Charlie turned to scowl at him. “What do you think?”
“Where does it come from?” Johnny guessed.
“Exactamente,” Charlie said. “I have a theory. Ready to hear it?”
Fana nearly squirmed. Her ears burned, and not in the pleasant way.
“Scientist revolutionaries,” Charlie said. “They probably work for the U.S. government, which had the cures all along. So now these guys are giving it away to the masses. As my man Che Guevara would say, Viva la revolución.”
He sounded like Caitlin, except that Caitlin knew the truth.
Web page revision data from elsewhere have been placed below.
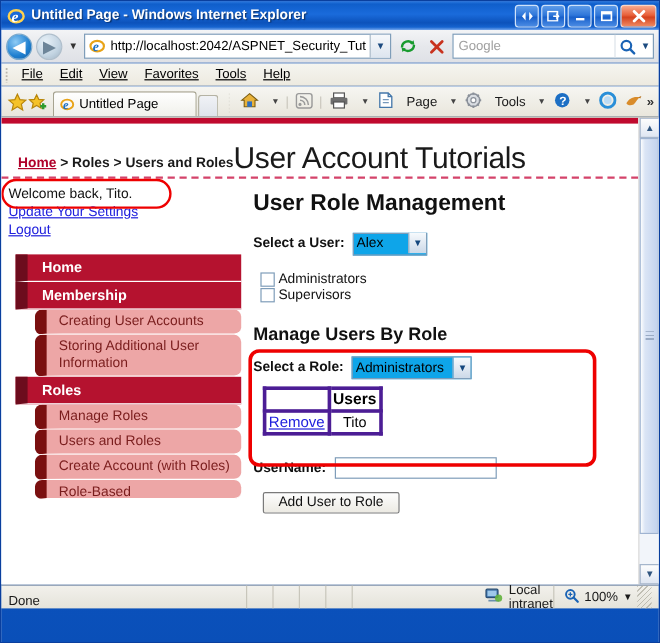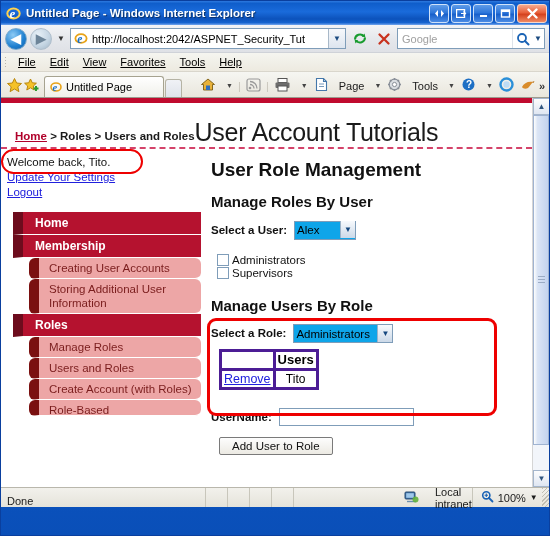"Google" #searchbox { width: 148px -> 168px }
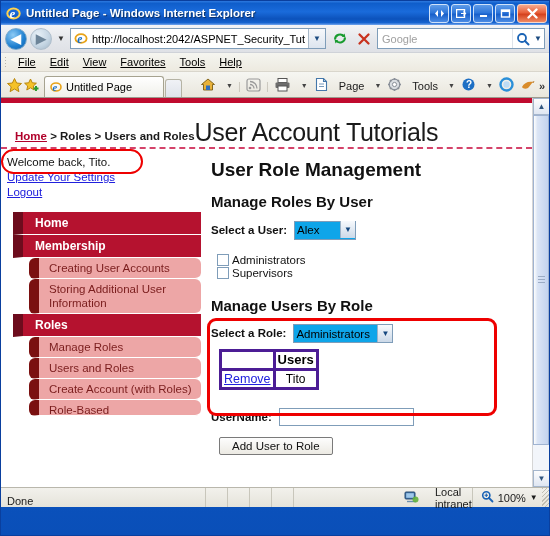"Manage Roles By User" h3.sec { html: <h3>Manage Roles By User</h3> -> none }
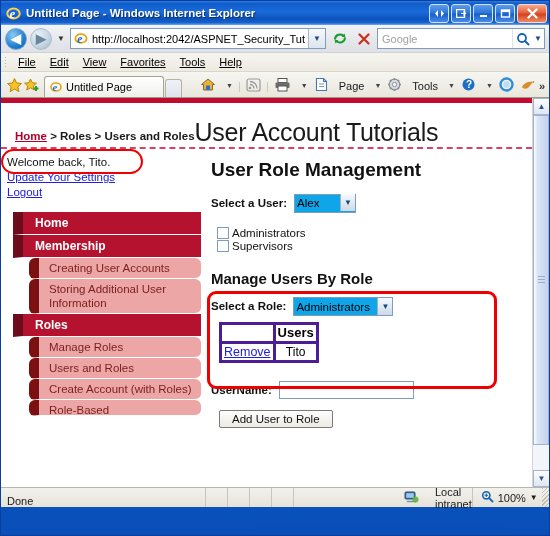"Local intranet" #status-zone { gap: 16px -> 5px }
“Yeah, that’s what my dad would say,” Nate said. “But check it: What if it’s like a care package from an alien civilization? They’re sharing their advancements with us, but they don’t want us to know they’re here.”
“Why not?” Charlie said, giving Fana a private glance. Humoring Nate.
“Simple,” Nate said. “If we knew, we’d destroy them.”
“But you said they’re helping us,” Charlie said.
“Haven’t you ever seen any sci fi movies?” Nate said. “The Day the Earth Stood Still? Come on. Welcome to Earth—POW. The aliens always bite it, whether they’re helping us or not.”